Urban: Individuals are considered urban if they live in a Census Block (the smallest geographic unit) that is defined as part of an urban area or urban cluster. Eastern North Carolina contains county populations that are completely non-urban and completely urban. Like many of the counties in the western portion of the state, several northeastern non-urban counties are peripheral to the Piedmont Urban Crescent.
Education: In this map, educational attainment is the percentage of population over twenty-five years of age who have less than a 9th grade education. This map shows coastal counties as having the lowest percentage of those with less than a 9th grade education. This may be attributed to the presence of retirement communities, large military bases, and universities. The region’s interior possesses the highest percentages of lower educational attainment.
Median Family Income: This measure is the family income value that divides the number of a county’s families into two halves: half of families have an income below this value, half are above. Compared to the state and nation, Eastern North Carolina has the lowest median family income value. Within this region, New Hanover County has the highest median family income at $50,861, which contrasts starkly to Bertie County’s value of $30,186—a 68% difference.

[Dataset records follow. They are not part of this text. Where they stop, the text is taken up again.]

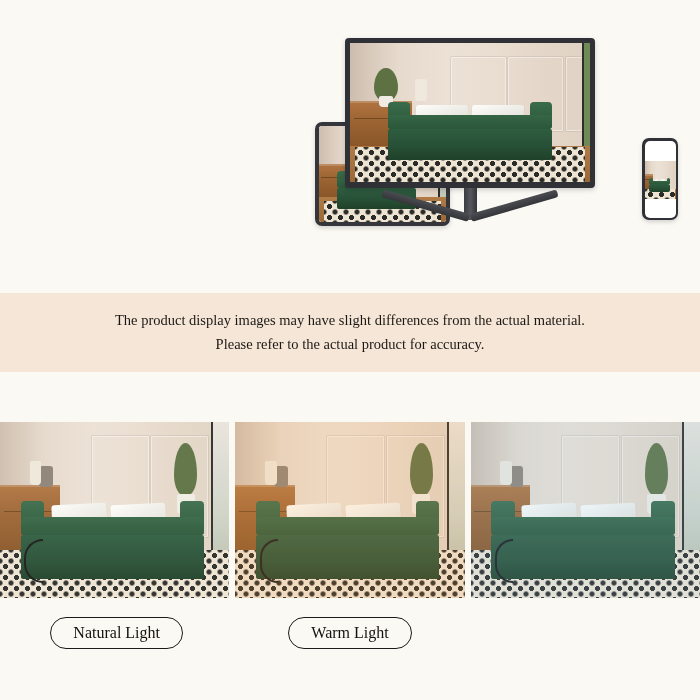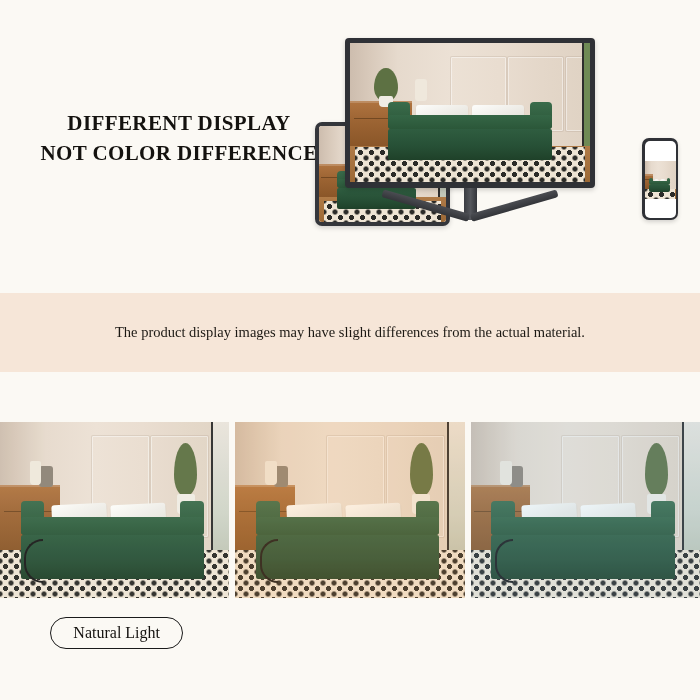"DIFFERENT DISPLAY" div.hero-heading { html: <div> <span>DIFFERENT DISPLAY</span> <span>NOT COLOR DIFFERENCE</span> </div> -> none }
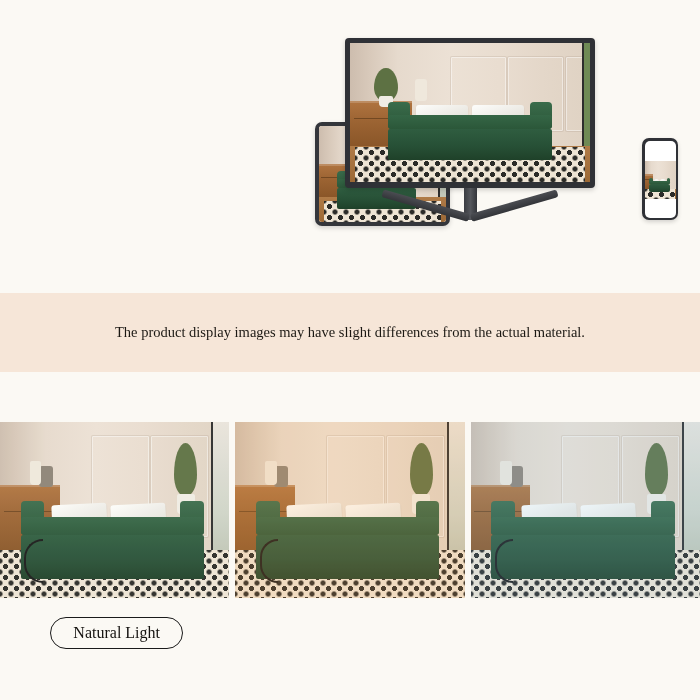"Please refer to the actual" div.notice-line { html: none -> <div>Please refer to the actual product for accuracy.</div> }
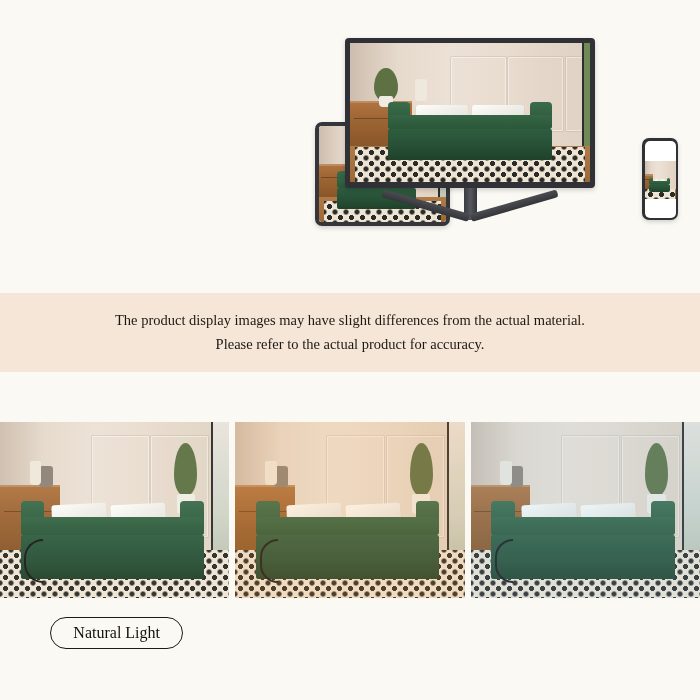"Warm Light" div.label-cell { html: none -> <div> <div>Warm Light</div> </div> }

Personal Poverty: Eastern North Carolina’s level of personal poverty (US Census Bureau definition) is higher than both the nation and the state. The core of poverty for the region and the state is found in the northeast of the region, with a smaller county cluster located in the southern half. Almost a quarter (23.9%) of Halifax County’s population is below the poverty level while Dare, a coastal county, has only 8% of its population below the poverty level.
Family Poverty: The map for the percentage families below the poverty level is similar to the personal poverty map, but with more geographical differentiation between the coast and the region’s interior. Halifax County has the highest percentage (19.4%) of families below the poverty level and Dare County the least (5.5%). Poverty, family or personal, is the single most distinguishing characteristic of Eastern North Carolina.
The percentage of households with children that have an un-married household head is a measure of social cohesion and economic stress. These factors can also have an effect on health outcomes. Female NMHHs with children make up the bulk of all NMHHS. The geographic distribution of NMHHs with children is very similar to the pattern of poverty in the state. Statistically, they are correlated and the maps support this.
Non-Married Heads of Household with Children: For NMHHs with small children under the age of six , the highest percentage is found in Robeson County (5.9%) and the lowest in Hyde County (1.0%). The percentage of NMHHs with children less than 18 years is highest in Robeson County (25.5%) and the lowest in Dare County (10.5%).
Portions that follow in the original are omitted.